В 2000-х получила премии Белкина, Аполлона Григорьева, журнала «Знамя», в 2011-м — премию имени Юрия Казакова за лучший рассказ года. Издается в ЭКСМО, ведет персональный сайт. Была финалистом премии «Заветная мечта» за книжку «Кащей и Ягда. Опыты. Рассказы». Позднее входила в жюри премий Белкина, «Дебют» и «Русский Букер». По оценке критика Андрея Немзера, Вишневецкая — «один из самых живых и умных современных писателей. Главное, за что я ее люблю, это умение думать о другом человеке. Вишневецкая всегда умела понять чужую боль и чужую драму… Во многом ее книги — это рецепт против нашего довольно распространенного тотального равнодушия, замкнутости на самих себе».

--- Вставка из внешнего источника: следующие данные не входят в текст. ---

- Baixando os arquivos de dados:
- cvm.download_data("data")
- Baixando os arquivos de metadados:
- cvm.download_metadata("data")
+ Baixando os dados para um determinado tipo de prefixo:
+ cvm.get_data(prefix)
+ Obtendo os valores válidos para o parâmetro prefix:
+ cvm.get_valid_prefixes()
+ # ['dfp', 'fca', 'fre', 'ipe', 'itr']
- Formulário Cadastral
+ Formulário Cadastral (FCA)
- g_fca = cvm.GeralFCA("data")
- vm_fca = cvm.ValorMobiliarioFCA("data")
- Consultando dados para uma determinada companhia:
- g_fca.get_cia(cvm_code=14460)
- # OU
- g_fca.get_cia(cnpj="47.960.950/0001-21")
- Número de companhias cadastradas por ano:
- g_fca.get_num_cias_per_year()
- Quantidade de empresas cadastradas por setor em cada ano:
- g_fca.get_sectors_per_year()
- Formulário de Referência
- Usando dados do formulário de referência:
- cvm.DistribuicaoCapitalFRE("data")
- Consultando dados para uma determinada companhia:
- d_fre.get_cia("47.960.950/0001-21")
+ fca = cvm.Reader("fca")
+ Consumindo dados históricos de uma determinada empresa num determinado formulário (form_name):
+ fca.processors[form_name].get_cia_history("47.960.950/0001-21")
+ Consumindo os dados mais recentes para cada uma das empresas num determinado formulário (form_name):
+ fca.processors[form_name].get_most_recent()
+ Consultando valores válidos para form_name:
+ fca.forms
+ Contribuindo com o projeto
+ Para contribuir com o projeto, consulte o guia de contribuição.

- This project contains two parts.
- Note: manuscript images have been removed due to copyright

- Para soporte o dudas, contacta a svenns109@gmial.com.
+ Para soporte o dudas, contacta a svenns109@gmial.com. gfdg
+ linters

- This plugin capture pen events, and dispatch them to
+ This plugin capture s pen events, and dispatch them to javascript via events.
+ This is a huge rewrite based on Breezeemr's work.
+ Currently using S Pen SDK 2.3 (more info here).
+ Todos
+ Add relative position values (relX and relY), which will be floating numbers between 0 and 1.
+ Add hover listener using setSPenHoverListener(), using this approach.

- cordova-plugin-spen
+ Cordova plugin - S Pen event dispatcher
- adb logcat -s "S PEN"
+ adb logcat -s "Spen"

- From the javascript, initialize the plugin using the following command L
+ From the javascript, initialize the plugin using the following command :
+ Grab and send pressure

А вот пример не менее парадоксального и международно именитого автора совсем другой школы — метареализма. Отталкиваясь от мандельштамовского императива, требующего освоить, обжить всякую изначально чуждую человеку вещь, поэтическим словом превратить ее в «утварь», метареалисты поставили вопрос о собственной бытийной наполненности вещи, о том, как возможен диалог с ней — с кантовской вещью в себе, лейбницевой монадой, причем диалог, не превращающий ее сущность. Основным орудием такого диалога для метареалистов стала метаметафора — метафора, понятая как возможность равноправного сопряжения ломоносовских «понятий далековатых».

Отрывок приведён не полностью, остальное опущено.